14. Un biosensor para detectar la presencia o ausencia de un microorganismo detectando la presencia o ausencia de una enzima producida por el microorganismo comprendiendo el biosensor un sustrato peptídico que reacciona específicamente con la enzima y un primer componente colorimétrico de colorante reactivo acoplado a una parte del sustrato peptídico;

en el que el sustrato peptídico incluye al menos un miembro del grupo que está constituido por:

la secuencia de péptidos LLGDFFRKSKEKIGKEFKRIVXRIKDFLRNLVPRTES en la que X puede ser cualquier aminoácido;

la secuencia de péptidos KAAHKSALKSAE;

la secuencia de péptidos KKASEAAHKSALKSAE;

la secuencia de péptidos CHHHASEAAHKSALKSAE;

la secuencia de péptidos KHLGGGALGGGAKE;

la secuencia de péptidos KHLGGGGGAKE; y

la secuencia de péptidos PGTKLYTVPW,

y

en el que además el primer componente colorimétrico de colorante reactivo es uno de los miembros del grupo que está constituido por:

un colorante de monohalotriazina; un colorante de dihalotriazina; un colorante de 2,4,5-trihalopirimidina; un colorante de 2,3-dihaloquinoxalina; un colorante funcionalizado con éster N-hidroxisulfosuccinimidílico (sulfo-NHS); un colorante funcionalizado con N-hidroxisuccinimidilo (NHS); un colorante de vinilsulfona; un colorante de cloruro de sulfonilo; un colorante funcionalizado con éster tetrafluorofenílico; un colorante funcionalizado con isotiocianato; y un colorante funcionalizado con yodoacetilo.

15. Un biosensor según la reivindicación 14, en el que el primer componente colorimétrico de colorante reactivo está covalentemente unido al sustrato peptídico.

16. Un biosensor según cualquiera de las reivindicaciones 14 ó 15 que incluye adicionalmente un segundo componente colorimétrico acoplado al sustrato peptídico, siendo el segundo componente colorimétrico distinto del primer componente colorimétrico de colorante reactivo.

\newpage

17. Un biosensor según cualquiera de las reivindicaciones 14-16 que incluye adicionalmente un soporte sólido, estando el sustrato peptídico acoplado al soporte sólido.

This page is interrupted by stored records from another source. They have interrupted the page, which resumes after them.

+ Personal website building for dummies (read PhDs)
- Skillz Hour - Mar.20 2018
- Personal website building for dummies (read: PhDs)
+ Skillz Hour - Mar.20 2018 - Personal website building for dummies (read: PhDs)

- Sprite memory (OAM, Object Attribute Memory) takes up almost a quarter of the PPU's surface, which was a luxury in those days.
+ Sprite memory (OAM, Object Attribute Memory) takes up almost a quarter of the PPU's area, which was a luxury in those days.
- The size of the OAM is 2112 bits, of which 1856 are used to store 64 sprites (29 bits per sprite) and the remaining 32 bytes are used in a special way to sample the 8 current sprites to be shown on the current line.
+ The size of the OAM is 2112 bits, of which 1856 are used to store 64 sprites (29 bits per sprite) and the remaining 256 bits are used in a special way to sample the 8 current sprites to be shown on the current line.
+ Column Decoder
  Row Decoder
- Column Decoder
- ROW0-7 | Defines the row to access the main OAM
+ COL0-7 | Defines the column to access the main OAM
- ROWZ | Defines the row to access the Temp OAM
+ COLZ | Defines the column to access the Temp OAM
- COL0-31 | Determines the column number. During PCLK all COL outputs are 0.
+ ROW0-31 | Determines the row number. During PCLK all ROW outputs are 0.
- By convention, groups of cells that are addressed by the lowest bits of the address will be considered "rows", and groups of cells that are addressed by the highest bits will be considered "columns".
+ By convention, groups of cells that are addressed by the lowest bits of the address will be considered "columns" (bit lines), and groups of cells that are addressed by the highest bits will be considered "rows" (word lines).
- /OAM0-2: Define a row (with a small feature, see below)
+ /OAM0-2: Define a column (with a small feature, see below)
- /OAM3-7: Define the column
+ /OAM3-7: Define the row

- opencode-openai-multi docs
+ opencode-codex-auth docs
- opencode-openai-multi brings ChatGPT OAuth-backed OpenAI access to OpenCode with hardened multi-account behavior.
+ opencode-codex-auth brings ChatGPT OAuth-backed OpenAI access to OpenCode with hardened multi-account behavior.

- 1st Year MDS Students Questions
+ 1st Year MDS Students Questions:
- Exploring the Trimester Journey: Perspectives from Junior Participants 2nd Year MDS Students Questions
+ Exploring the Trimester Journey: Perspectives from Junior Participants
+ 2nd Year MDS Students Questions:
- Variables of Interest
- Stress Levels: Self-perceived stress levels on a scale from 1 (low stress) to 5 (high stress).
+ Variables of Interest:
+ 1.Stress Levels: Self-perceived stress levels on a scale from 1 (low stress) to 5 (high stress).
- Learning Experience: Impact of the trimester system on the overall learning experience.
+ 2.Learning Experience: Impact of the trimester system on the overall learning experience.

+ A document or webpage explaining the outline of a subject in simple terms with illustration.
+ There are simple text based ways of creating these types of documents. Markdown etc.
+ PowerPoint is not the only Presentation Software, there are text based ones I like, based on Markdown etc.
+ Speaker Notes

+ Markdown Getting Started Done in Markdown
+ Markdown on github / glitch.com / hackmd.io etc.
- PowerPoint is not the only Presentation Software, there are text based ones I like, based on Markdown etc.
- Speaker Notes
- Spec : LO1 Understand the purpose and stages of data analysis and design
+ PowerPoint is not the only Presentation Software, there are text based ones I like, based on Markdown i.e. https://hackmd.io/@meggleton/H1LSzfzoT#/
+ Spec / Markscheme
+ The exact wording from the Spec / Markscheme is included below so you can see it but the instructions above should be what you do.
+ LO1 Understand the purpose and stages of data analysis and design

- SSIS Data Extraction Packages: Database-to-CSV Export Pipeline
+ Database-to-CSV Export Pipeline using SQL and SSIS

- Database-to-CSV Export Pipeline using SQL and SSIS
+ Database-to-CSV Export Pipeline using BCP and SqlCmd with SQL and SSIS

18. Un biosensor según la reivindicación 17, en el que el sustrato peptídico está covalentemente unido al soporte sólido.

19. Un biosensor según cualquiera de las reivindicaciones 17 ó 18, en el que el soporte sólido se selecciona del grupo que está constituido por un vendaje para heridas, un material esterilizado, un artículo que contiene una muestra, un artículo que recoge una muestra, un polímero, una membrana, una resina, vidrio, una esponja, un disco, un microscopio, un filtro, una lente, una espuma, una tela, un papel, una sutura y una bolsa.

20. Un biosensor según cualquiera de las reivindicaciones 14-19 que incluye adicionalmente un colector que incluye al menos un material seleccionado del grupo que está constituido por una membrana, una resina, un polímero, una película, vidrio o un material quelante.

21. Un biosensor según cualquiera de las reivindicaciones 14-20, en el que el sustrato peptídico incluye una secuencia de péptidos que reacciona específicamente con una enzima seleccionada del grupo que está constituido por una lisina, una autolisina, una lipasa, una exotoxina, una enzima de la pared celular, una enzima de unión a matriz, una proteasa, una hidrolasa, una enzima del factor de virulencia y una enzima metabólica.